Tech Companies Want Greater Transparency After NSA Fiasco

July 18, 2013
The biggest names in technology are joining civil liberties groups in demanding more transparency around the U.S. government's domestic surveillance efforts. The alliance is calling on President Obama and congressional leaders to allow Internet, telephone, and Web-based service providers to report national security-related requests for information with greater specificity. The request comes a month after details about the government’s digital communications monitoring system, PRISM, first leaked, according to AllThingsD. The group, which numbers 63 companies, investors, non-profits, and trade organizations, wants to report:
  • The number of government requests for information about their users
  • The number of individuals, accounts, or devices for which information was requested
  • The number of requests that sought communications content, basic subscriber information, and/or other information.

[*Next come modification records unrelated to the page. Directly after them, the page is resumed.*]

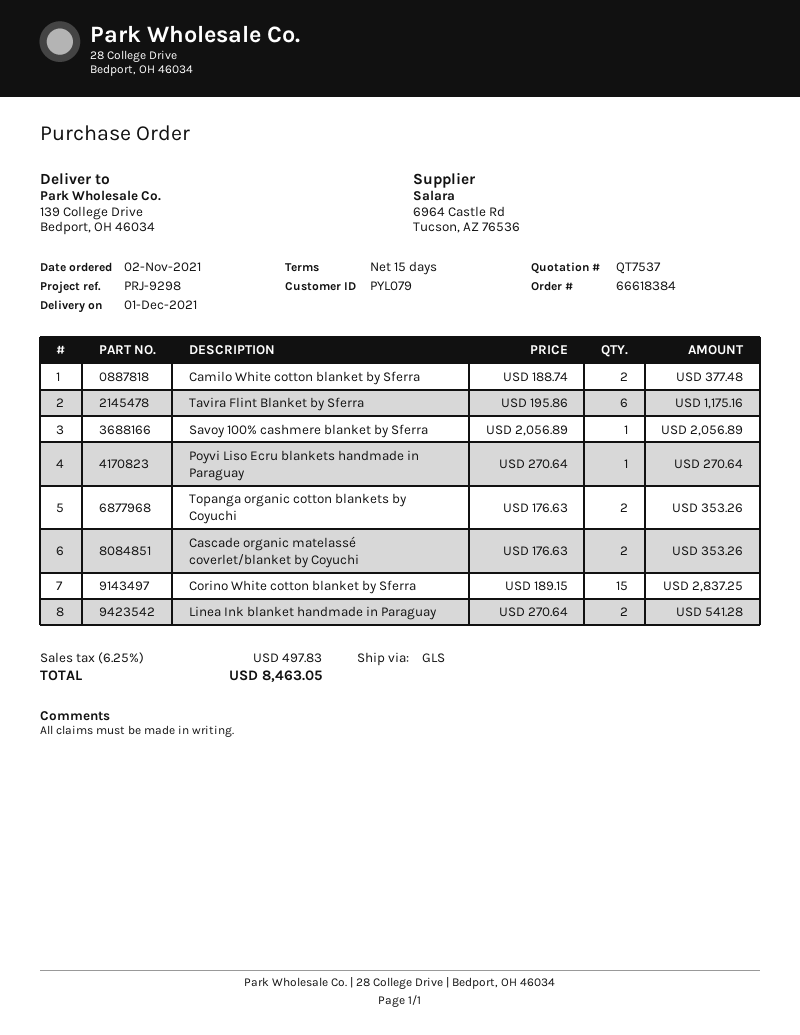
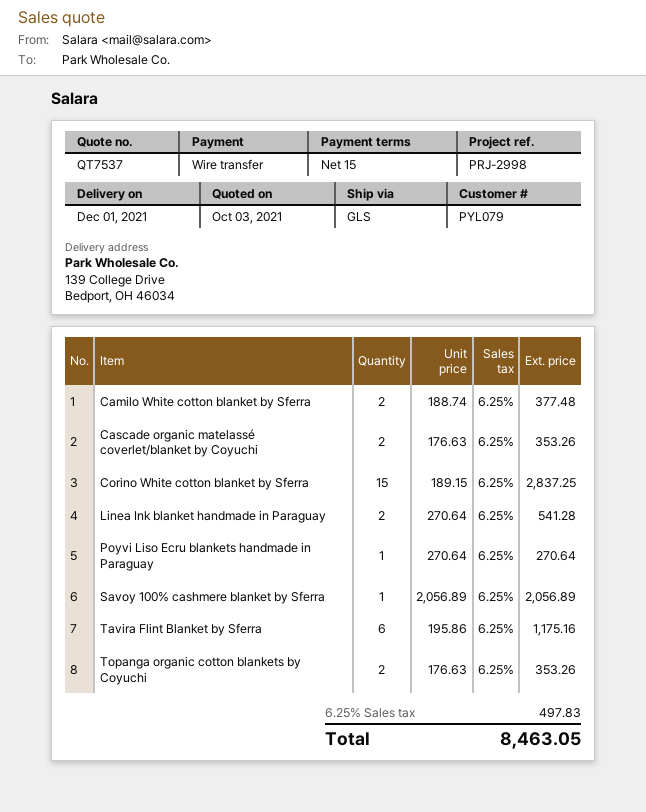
reference: PRJ-9298 -> PRJ-2998

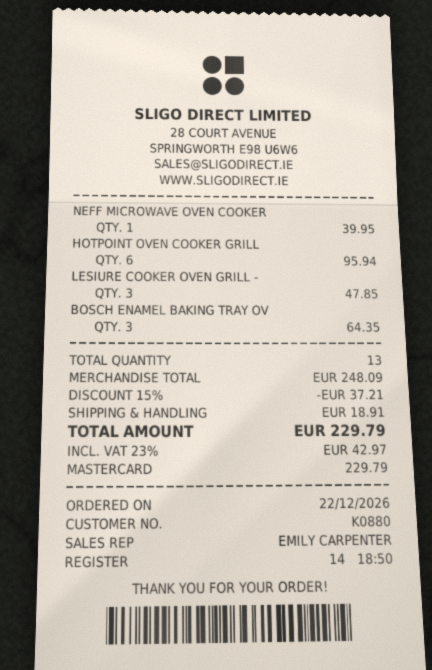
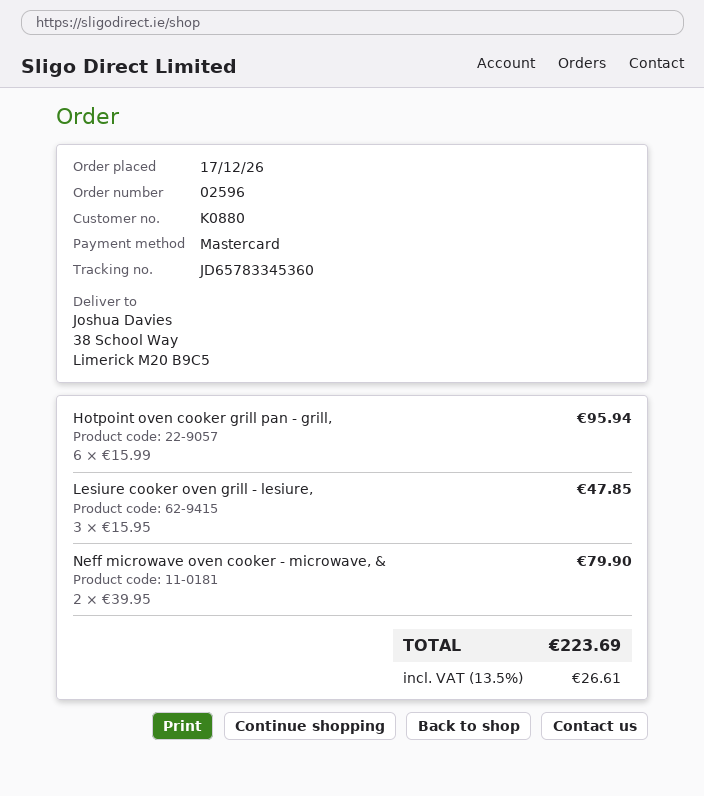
order date: 2026-12-22 -> 2026-12-17
NEFF MICROWAVE OVEN COOKER: 1 for 39.95 -> 2 for 79.90
BOSCH ENAMEL BAKING TRAY OV: 3 for 64.35 -> none
discount: 15% = 37.21 -> none
shipping: 18.91 -> none
tax: 23% = 42.97 -> 13.5% = 26.61
total: 229.79 -> 223.69

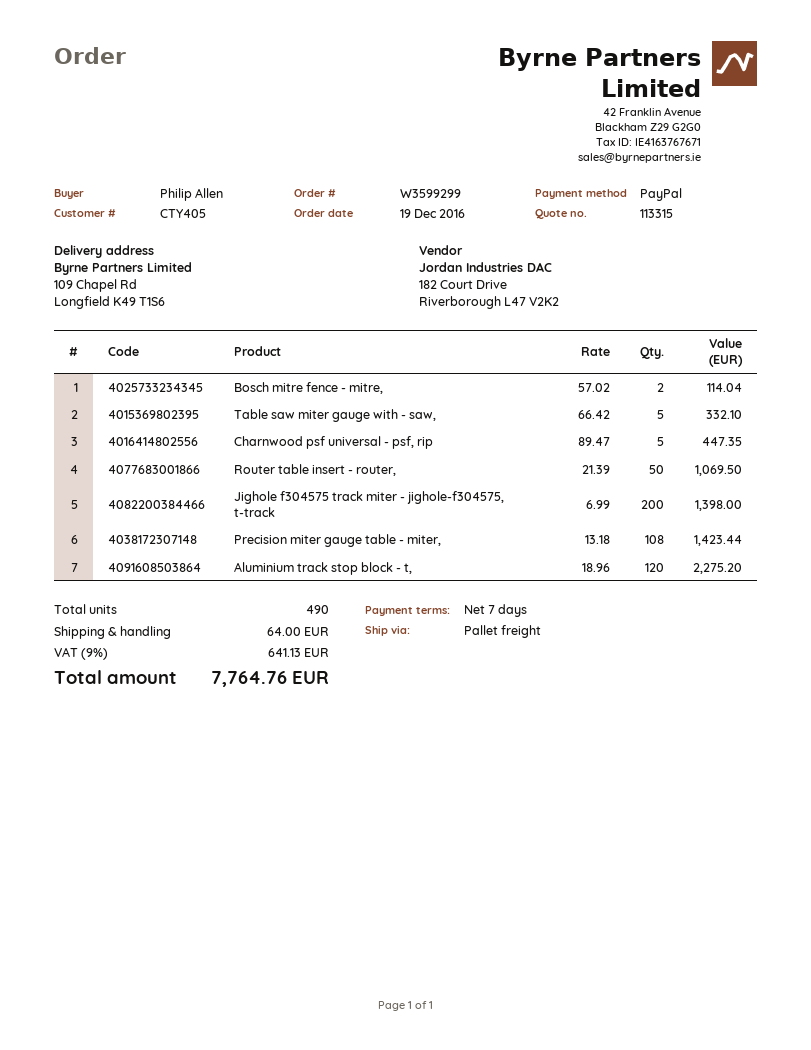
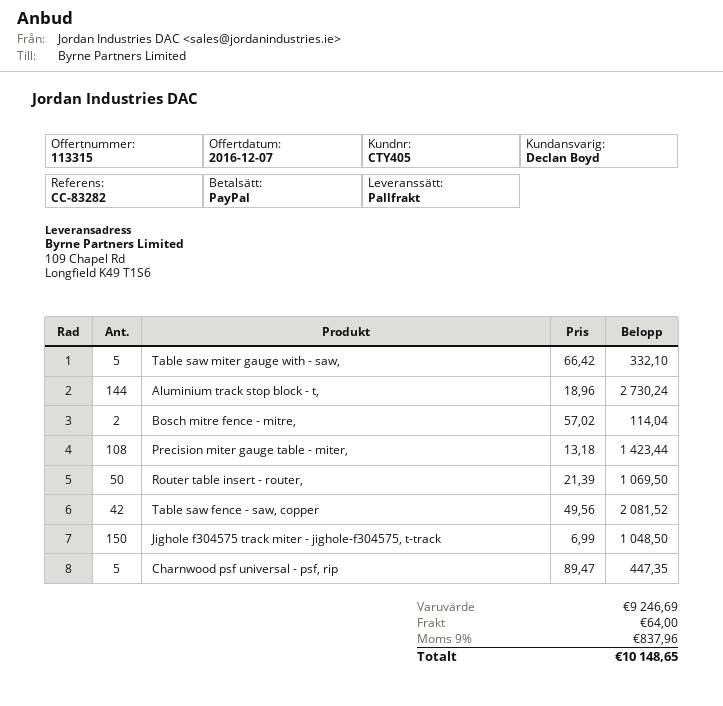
Jighole f304575 track miter - jighole-f304575, t-track: 200 x 6.99 = 1398.00 -> 150 x 6.99 = 1048.50
Aluminium track stop block - t,: 120 x 18.96 = 2275.20 -> 144 x 18.96 = 2730.24
Table saw fence - saw, copper: none -> 42 x 49.56 = 2081.52
tax: 9% = 641.13 -> 9% = 837.96
total: 7764.76 -> 10148.65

Currently, companies such as Apple, Google, and Microsoft are legally barred from discussing their involvement in the PRISM program or note specific government requests they receive. In a letter to Washington, the group explains:
We seek permission for the same information to be made available regarding the government’s national security–related authorities. This information about how and how often the government is using these legal authorities is important to the American people, who are entitled to have an informed public debate about the appropriateness of those authorities and their use.
According to AllThingsD, the group includes: AOL, Apple, Digg, Dropbox, Evoca, Facebook, Google, Heyzap, LinkedIn, Microsoft, Meetup, Mozilla, Reddit,, Tumblr, Twitter, Yahoo, YouNow, Union Square Ventures, Y Combinator, New Atlantic Ventures, The Electronic Frontier Foundation, Human Rights Watch, The American Civil Liberties Union, The Center for Democracy & Technology, Reporters Committee for Freedom of The Press, Public Knowledge, The Computer & Communications Industry Association, Reporters Without Borders, and The Wikimedia Foundation. See also: Apple Posts An Open Letter Concerning Customer Data Sharing, and Apple, Tim Cook And Other Big Tech Companies Sued Over PRISM.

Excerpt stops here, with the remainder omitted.